Using the small English web model, we tag the parts of speech in the body text by making article's body text a string, analyzing the string using spaCy, and then appending each token to a list manually.

We end up with a dataframe of many rows since each tag/tagged token takes up one row - this is fine since we are looking at overall counts in a year and we don't need to preserve the delineation between articles.

In [None]:
nlp = spacy.load("en_core_web_sm")

In [None]:
def get_tokens(doc: Doc):
    return [token for token in doc]

def get_pos(token: Token):
    return token.pos_

In [None]:
dataset_df["doc"] = list(nlp.pipe(dataset_df[using_dataset["text_col"]]))

In [None]:
dataset_df["token"] = dataset_df["doc"].apply(get_tokens)
pos_df = dataset_df.explode("token")
pos_df["POS"] = pos_df["token"].apply(get_pos)
pos_df

## Create relative frequency tables of parts of speech by year

### Frequency tables per year for saving

In [None]:
years, years_dfs = get_groups(pos_df, using_dataset["year_col"])
years_dfs[0].head()

### Summary tables for easy glancing

In [None]:
def get_summary_counts_df(years: list[int], years_dfs: list[pd.DataFrame]):
    return pd.DataFrame(
        data=[df["POS"].value_counts() for df in years_dfs], 
        index=pd.Index(years, name="year")
    )

def get_summary_proportions_df(years: list[int], years_dfs: list[pd.DataFrame]):
    return pd.DataFrame(
        data=[df["POS"].value_counts(normalize=True) for df in years_dfs], 
        index=pd.Index(years, name="year")
    )

In [None]:
summary_counts_df = get_summary_counts_df(years, years_dfs)
summary_counts_df

In [None]:
summary_proportions_df = get_summary_proportions_df(years, years_dfs)
summary_proportions_df

In [None]:
types, types_dfs = get_groups(pos_df, using_dataset["type_col"])
types_dfs[0].head()

In [None]:
def get_pos_table_for_year(df: pd.DataFrame):
    counts = df["POS"].value_counts()

    pos_table = counts.to_frame()
    pos_table["proportion"] = counts / counts.sum()

    return pos_table

In [None]:
def save_years(writer: pd.ExcelWriter, years: list[int], years_dfs: list[pd.DataFrame]):
    for year, df in zip(years, years_dfs):
        pos_table_df = get_pos_table_for_year(df)
        pos_table_df.to_excel(
            writer,
            sheet_name=str(year)
        )
    
    get_summary_counts_df(years, years_dfs).to_excel(writer, sheet_name="counts")
    get_summary_proportions_df(years, years_dfs).to_excel(writer, sheet_name="proportions")

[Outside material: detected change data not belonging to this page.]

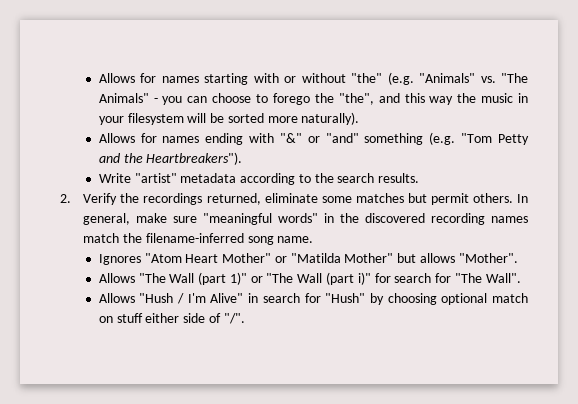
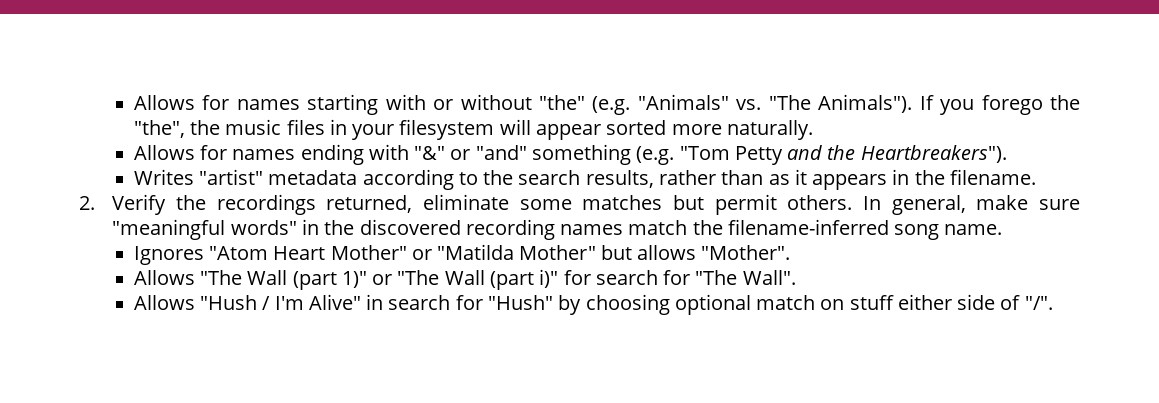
[98,93,454,105] Animals" - you can choose to forego the "the", and this way -> [818,94,1081,115] [133,120,185,138] Animals"). If you forego the "the",
(514, 98) none -> [286,119,325,135] files
[210,113,225,123] be -> [536,124,602,140] appear
[301,112,360,125] naturally). -> [726,120,813,140] naturally.
[98,173,131,183] Write -> [133,169,194,185] Writes
[378,173,420,183] results. -> [585,169,1036,190] results, rather than as it appears in the filename.

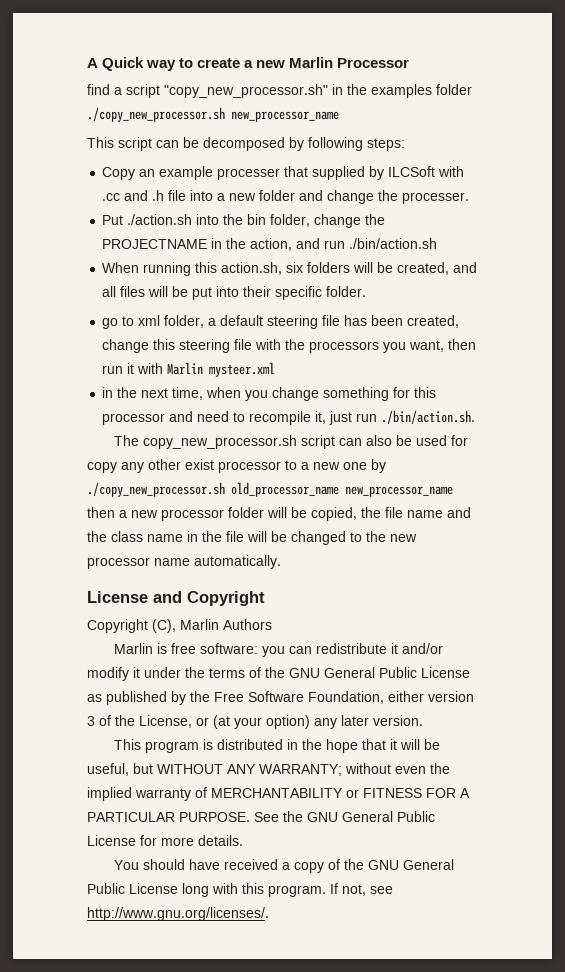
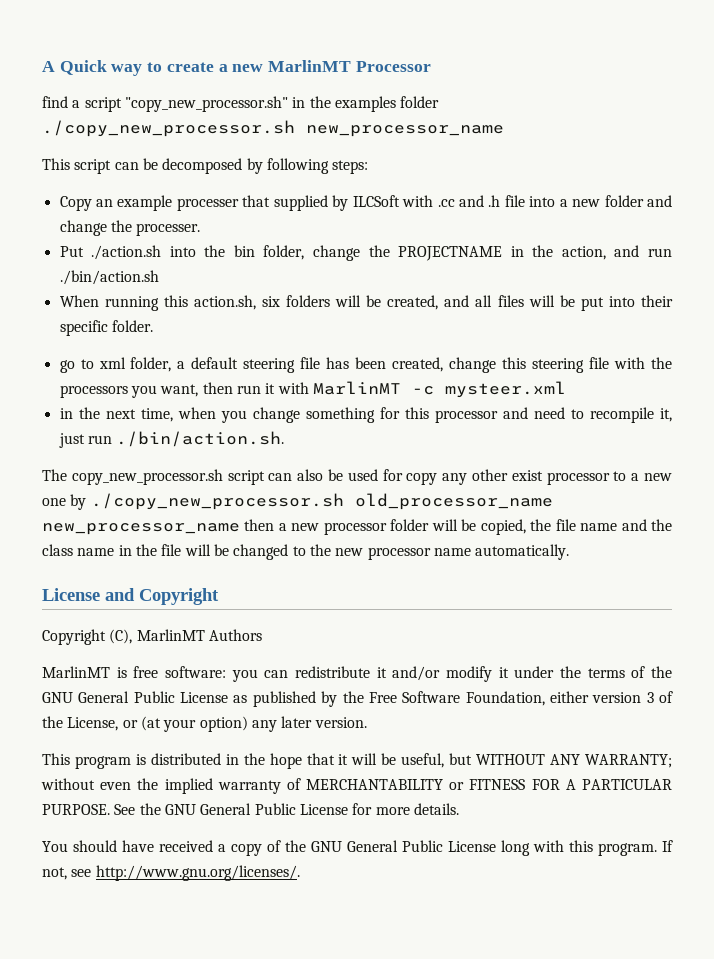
[289,57,334,68] Marlin -> [268,60,352,72] MarlinMT
[167,362,204,375] Marlin -> [312,381,434,395] MarlinMT -c
[180,619,219,630] Marlin -> [136,629,205,641] MarlinMT
[113,643,153,654] Marlin -> [42,666,110,678] MarlinMT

## Writing dataframes to excel spreadsheet

In [None]:
output_path = make_output_path(using_dataset, "POS_frequency")

writer = pd.ExcelWriter(output_path, engine="xlsxwriter")
save_years(writer, years, years_dfs)
writer.close()

In [None]:
for type, df in zip(types, types_dfs):
    years, years_dfs = get_groups(df, using_dataset["year_col"])

    output_path = make_output_path_for_type(using_dataset, type, "POS_frequency")

    writer = pd.ExcelWriter(output_path, engine="xlsxwriter")
    save_years(writer, years, years_dfs)
    writer.close()